Страх, что они не смогут сами себя защищать и что турецкие наши явятся на смену французам и наступит еще больший гнет, был настолько явным, что встревожил даже флегматичного Кадыр-бея. И он и Ушаков еще и еще раз заверили жителей, что им ничего плохого не грозит, что они будут иод охраной русского и османского флагов, что ни русские, ни османы их не будут брать в свое подданство н что всем жителям Ионических островов будет дано самоуправление и конституция, которую они захотят.
В конце концов страсти утихли и стороны согласились на то, что для охраны острова и крепости Ушаков оставит гарнизон. Такой гарнизон из 15 русских гренадеров и 15 турецких солдат тут же был назначен. Комендантом острова и начальником гарнизона оставался русский мичман.
В пятницу 15 октября магистрат сделал прием в честь освободителей. Для матросов, солдат десанта и младших офицеров союзных эскадр на площади перед магистратом были устроены танцы и угощение. С какой радостью молодые люди разных наций, разных обычаев и веры, не зная языка друг друга, предались мимолетной радости, с какой страстью отплясывали греческие танцы. Забыты были страхи и взаимное недоверие.
Праздничное убранство города, иллюминация, теплый осенний вечер, раз за разом исполняемый городским оркестром сначала медлительный, а затем стремительный и огненный танец сиртаки — все подчеркивало торжественность свершившихся событий!
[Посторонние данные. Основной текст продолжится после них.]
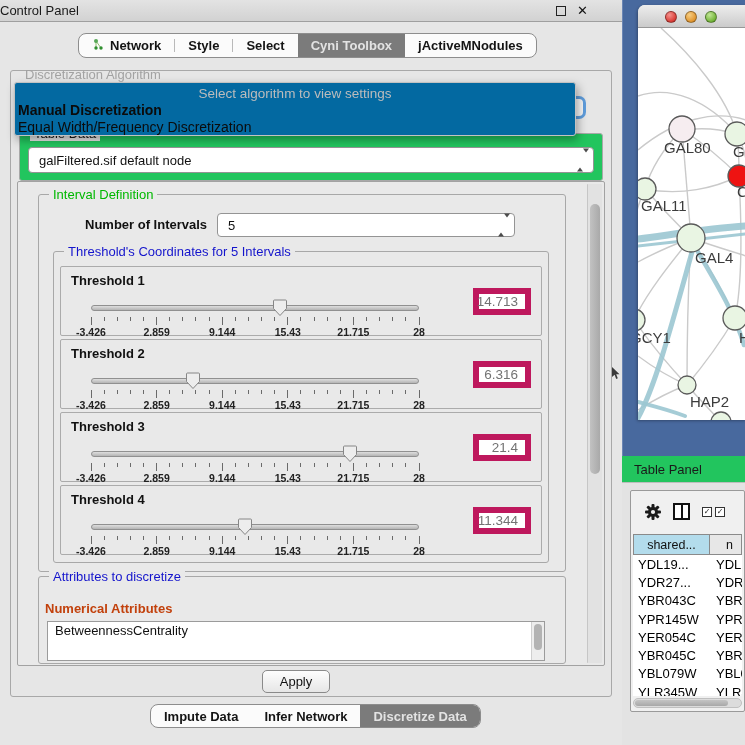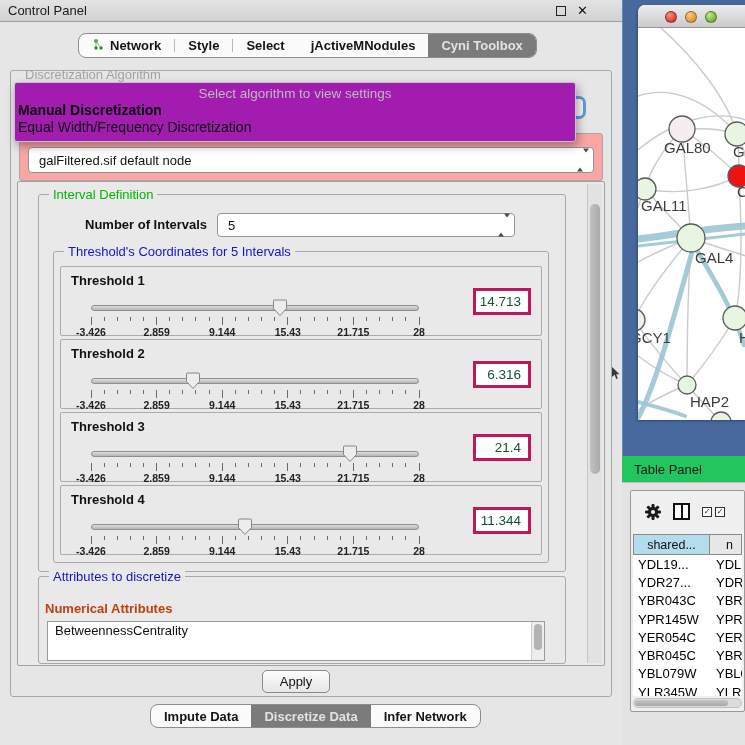--- a/index.html
+++ b/index.html
@@ -10,7 +10,7 @@
   #left { position:absolute; left:0; top:0; width:622px; height:745px; background:#e6e6e6; }
   #cp-titlebar { position:absolute; left:0; top:0; width:622px; height:22px;
     background:linear-gradient(#e3e3e3,#d2d2d2); border-bottom:1px solid #9f9f9f;
-    display:flex; align-items:center; font-size:13px; color:#1a1a1a; padding-left:8px; }
+    display:flex; align-items:center; font-size:13px; color:#1a1a1a; }
   #cp-controls { position:absolute; right:34px; top:0; height:22px; display:flex; align-items:center; gap:11px; }
   .float-ic { width:10px; height:10px; border:1.5px solid #222; background:transparent; }
   .close-ic { font-size:13px; font-weight:700; color:#111; line-height:22px; }

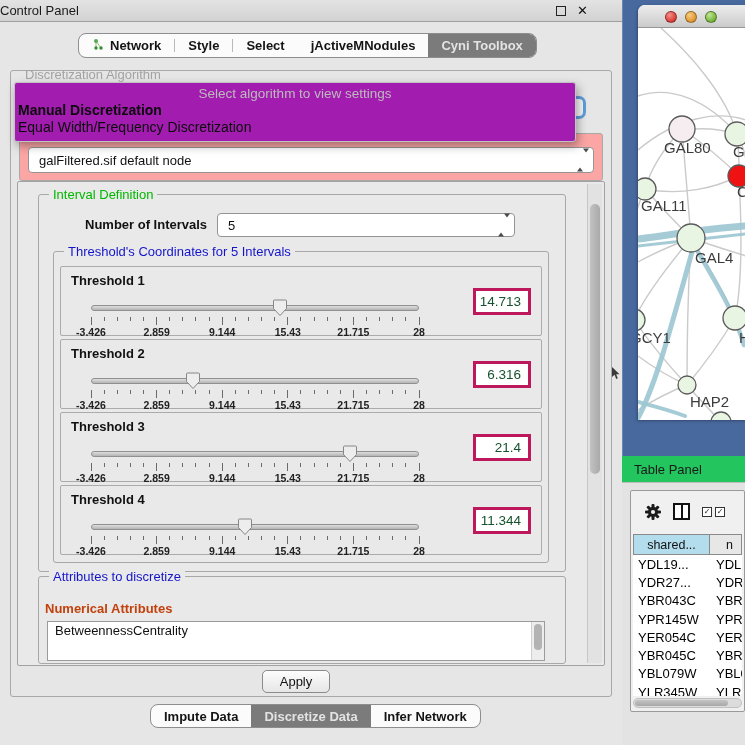--- a/index.html
+++ b/index.html
@@ -174,11 +174,11 @@
       <div class="tab">
         <span>Select</span>
       </div>
+      <div class="tab sel">
+        <span>Cyni Toolbox</span>
+      </div>
       <div class="tab">
         <span>jActiveMNodules</span>
-      </div>
-      <div class="tab sel">
-        <span>Cyni Toolbox</span>
       </div>
     </div>
 

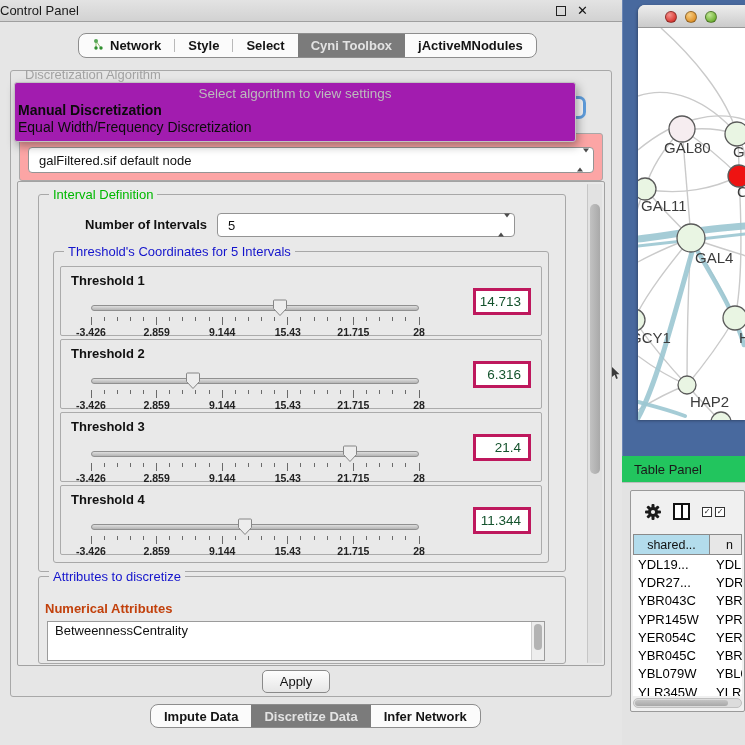--- a/index.html
+++ b/index.html
@@ -88,7 +88,7 @@
      font-size:13px; color:#111; display:flex; align-items:center; justify-content:center; }
 
   
-  #algo-popup { position:absolute; left:14px; top:82px; width:562px; height:60px; background:#a21caf;
+  #algo-popup { position:absolute; left:14px; top:82px; width:562px; height:54px; background:#0369a1;
      border:1px solid #c2c2c2; border-radius:3px; box-shadow:2px 4px 10px rgba(0,0,0,0.35); z-index:50; }
   #algo-hint { position:absolute; left:0; right:0; top:3px; text-align:center; font-size:13.5px; color:#bcbcbc; }
   .algo-opt { position:absolute; left:3px; font-size:14px; color:#0b0b0b; white-space:nowrap; }

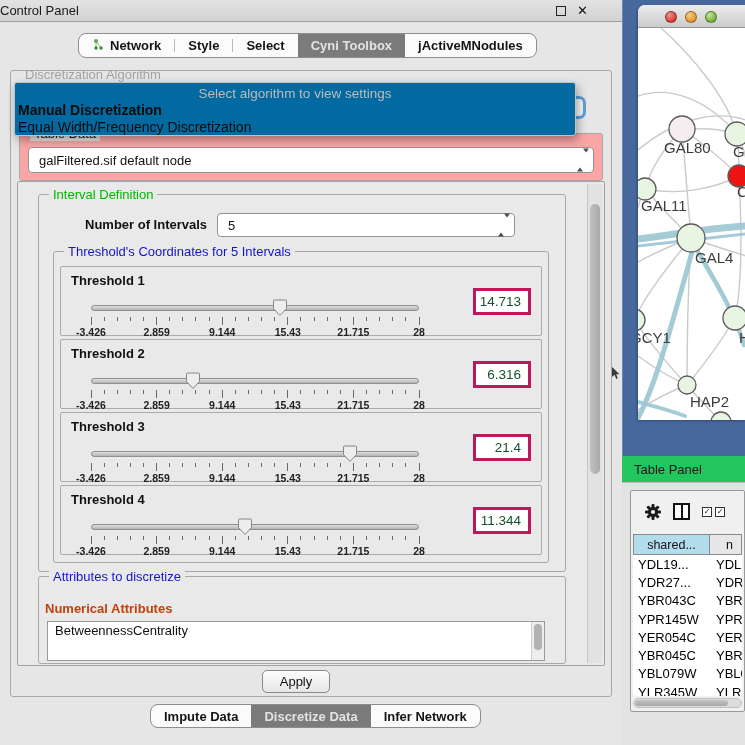--- a/index.html
+++ b/index.html
@@ -33,7 +33,7 @@
   #discretization-legend { position:absolute; left:22px; top:67px; z-index:60;
      font-size:13px; color:#a2a2a2; padding:0 3px; pointer-events:none; }
 
-  #table-data-group { left:8px; top:62px; width:584px; height:48px; background:#fca5a5; }
+  #table-data-group { left:8px; top:62px; width:584px; height:48px; background:#22c55e; }
   .combobox { position:absolute; background:#fff; border:1px solid #949494; border-radius:4px;
      font-size:13px; color:#111; display:flex; align-items:center; padding-left:10px; }
   .spinner { position:absolute; right:9px; top:50%; transform:translateY(-50%); width:7px; }

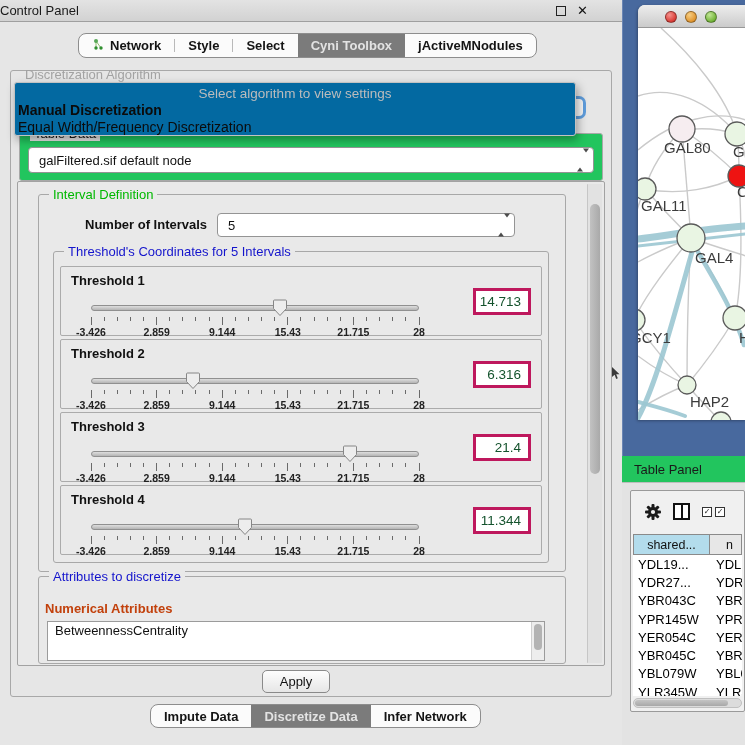--- a/index.html
+++ b/index.html
@@ -71,7 +71,7 @@
      font-weight:bold; color:#222; }
   .scale-lab { position:absolute; transform:translateX(-50%); white-space:nowrap; }
   .value-box { position:absolute; right:10px; top:21px; width:58px; height:27px; background:#fff;
-     border:3px solid #be185d; font-size:13.5px; color:#14532d; display:flex; align-items:center;
+     border:6px solid #be185d; font-size:13.5px; color:#737373; display:flex; align-items:center;
      justify-content:flex-end; padding-right:7px; }
 
   #attr-group { left:20px; top:394px; width:528px; height:88px; }

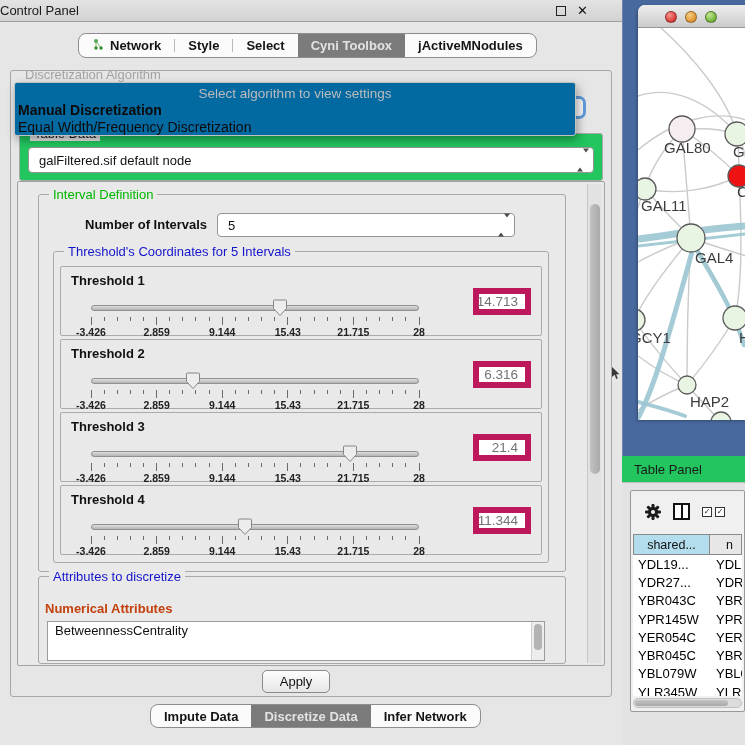--- a/index.html
+++ b/index.html
@@ -430,11 +430,11 @@
       <div class="tab">
         <span>Impute Data</span>
       </div>
+      <div class="tab">
+        <span>Infer Network</span>
+      </div>
       <div class="tab sel">
         <span>Discretize Data</span>
-      </div>
-      <div class="tab">
-        <span>Infer Network</span>
       </div>
     </div>
 </div>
Через распахнутое окно парадной залы Ушаков с улыбкой наблюдал, как Метакса, подхватив пышную гречанку, лихо кружил ее в танце. Местные парни в белых юбочках и вышитых рубахах, в круглых ярких шапочках и расшитых жилетах, столь же ярко одетые девушки, перемежаемые русскими и турецкими моряками и солдатами в зеленых и синих мундирах, — все они, взявши друг друга за плечи, кружились, притопывали, выделывали ногами немыслимые антраша. Казалось, дух древней Олимпии, находящейся неподалеку — за проливом и грядой прибрежных гор, — спустился на остров. Как и их далекие предки, прерывавшие даже войны на время спортивных игр, жители острова, русские и турки беззаботно предавались веселью.
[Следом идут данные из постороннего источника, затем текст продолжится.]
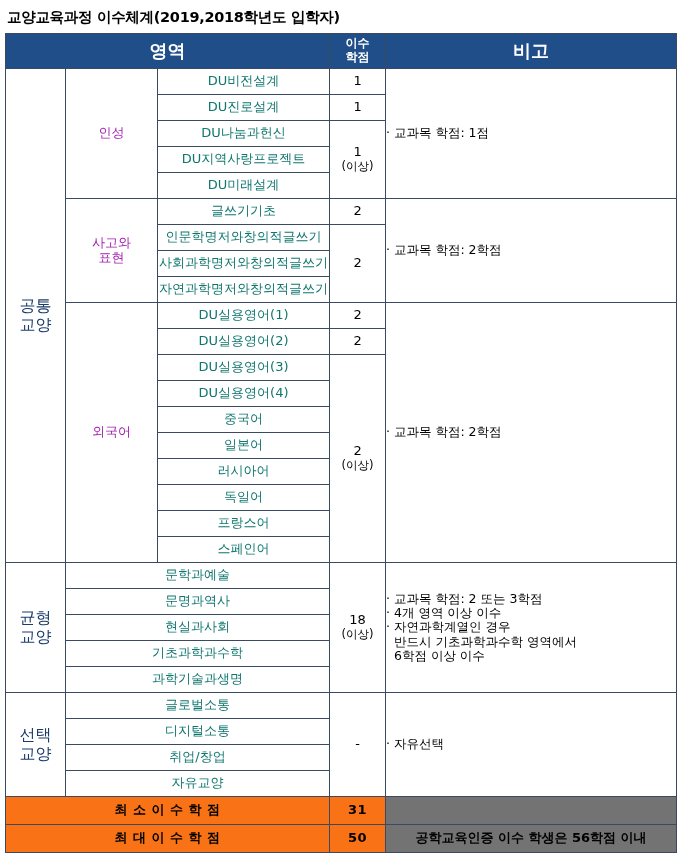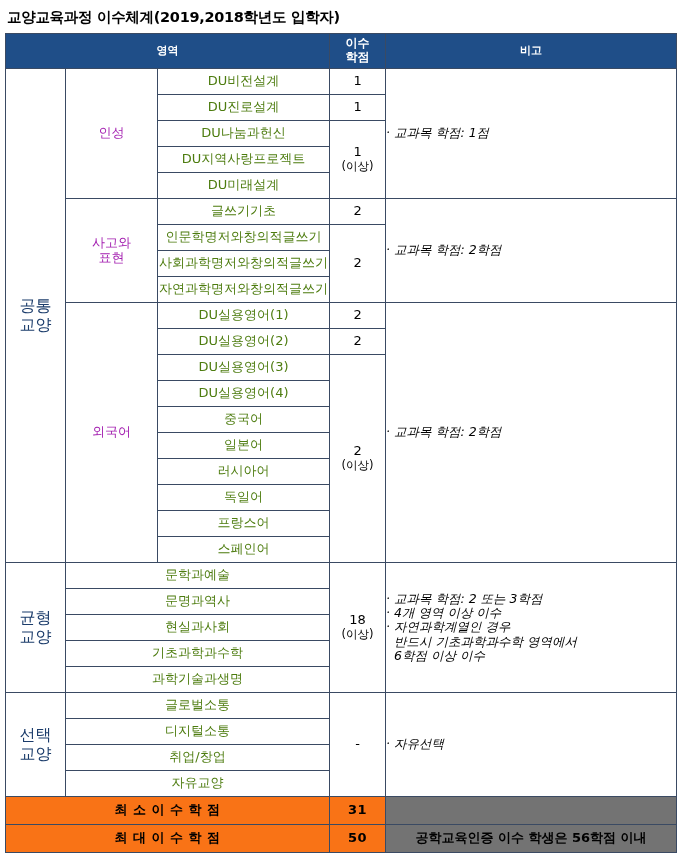--- a/index.html
+++ b/index.html
@@ -42,7 +42,7 @@
     background: #1f4e88;
     color: #ffffff;
     font-weight: bold;
-    font-size: 11px;
+    font-size: 18px;
     height: 34px;
     text-align: center;
     border-color: #123766;

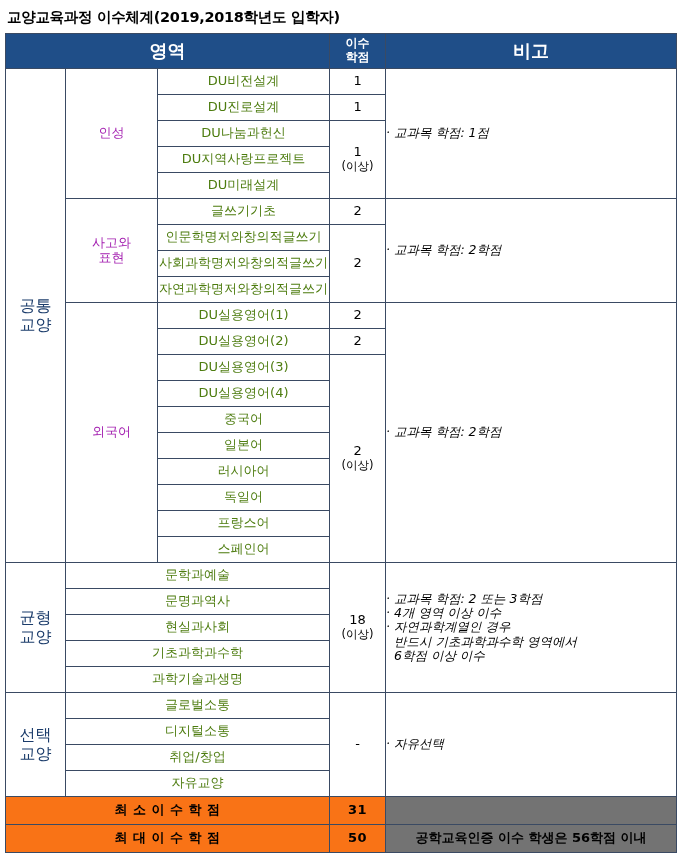--- a/index.html
+++ b/index.html
@@ -69,7 +69,7 @@
     text-align: center;
     font-size: 13px;
     height: 25px;
-    color: #4d7c0f;
+    color: #0f766e;
   }
   .credit-cell {
     text-align: center;

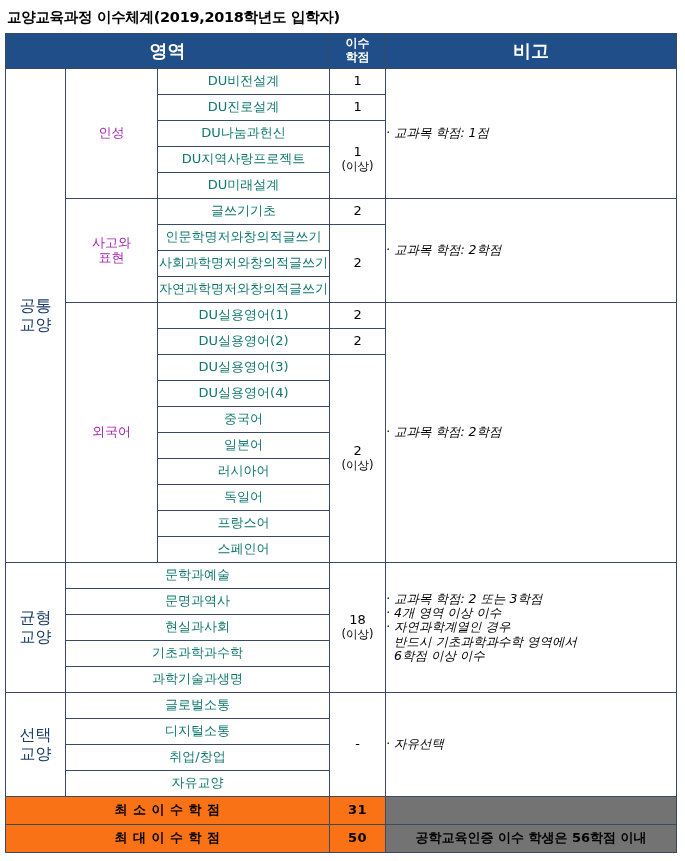--- a/index.html
+++ b/index.html
@@ -86,7 +86,6 @@
   }
   .note-cell .nline {
     white-space: pre;
-    font-style: italic;
   }
   .sub {
     font-size: 11.5px;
К Ушакову подошли Кадыр-бей и Махмут-эфенди. Приветствуя Ушакова по-восточному — приложив правую руку к сердцу, а потом ко лбу и к губам, а затем по-европейски — пожав ему руку, они стали в пышных выражениях благодарить его за дружественное отношение к союзникам. Ушаков, поискав глазами Метаксу, который, как на грех, исчез куда-то, мысленно махнул рукой на заведенный порядок общаться с турками через переводчика и, принеся извинения за плохое знание языка, ответил, что и он благодарит Махмут-эфенди и Кадыр-бея за их усилия установить искренние союзнические отношен ия.
Он попросил Кадыр-бея отметить храбрость и усердие Фатих-бея, командовавшего десантными войсками, и всех участвовавших в штурме крепости Капсала на острове Цериго и в постройке батарей, сыгравших решающую роль в капитуляции французов на острове Занте.
Отдав долг взаимной вежливости, представители Порты начали деловой разговор о подготовке к штурму острова Кефалония. Но, как вскоре выяснилось, не штурм их беспокоил, а порядок взимания контрибуции с освобождаемых островитян и дележ трофеев. Ушаков с удивлением увидел, как при словах о контрибуции и дележе трофеев алчные огоньки зажглись в глазах собеседников и враз исчезло их напускное благообразие.
Ушаков собрал всю свою выдержку и, продолжая приветливо улыбаться, ответил, что трофеи, как и было уговорено на конференции в Бебеке, будут поделены поровну, кроме нескольких медных пушек из 62-х захваченных на Занте, которыми он заменит пришедшие в негодность при обстреле Цериго. Также поровну будут поделены депежные суммы, вырученные от продажи трофейного имущества.
Что же касается контрибуции с жителей, то, поскольку этот вопрос не поднимался на конференции, его надо будет согласовать союзным правительствам России и Блистательной Порты. Для этого он немедленно направит рапорт российскому посланнику в Стамбул для доклада императору Павлу I. Такое же предложение он просит уважаемых Махмут-эфенди и Кадыр-бея направить своему правительству для доклада султану Селиму III.
Ответ Ушакова пришелся явно не по вкусу военачальникам Порты, но делать было нечего, и они, рассыпаясь в комплиментах русским морякам и гренадерам, перевели разговор на тему о том, какую прекрасную встречу и прием устроил магистрат в честь освободителей.
Тут, к счастью, к ним подошли старшины города и острова, и разговор на опасную тему больше не возобновлялся.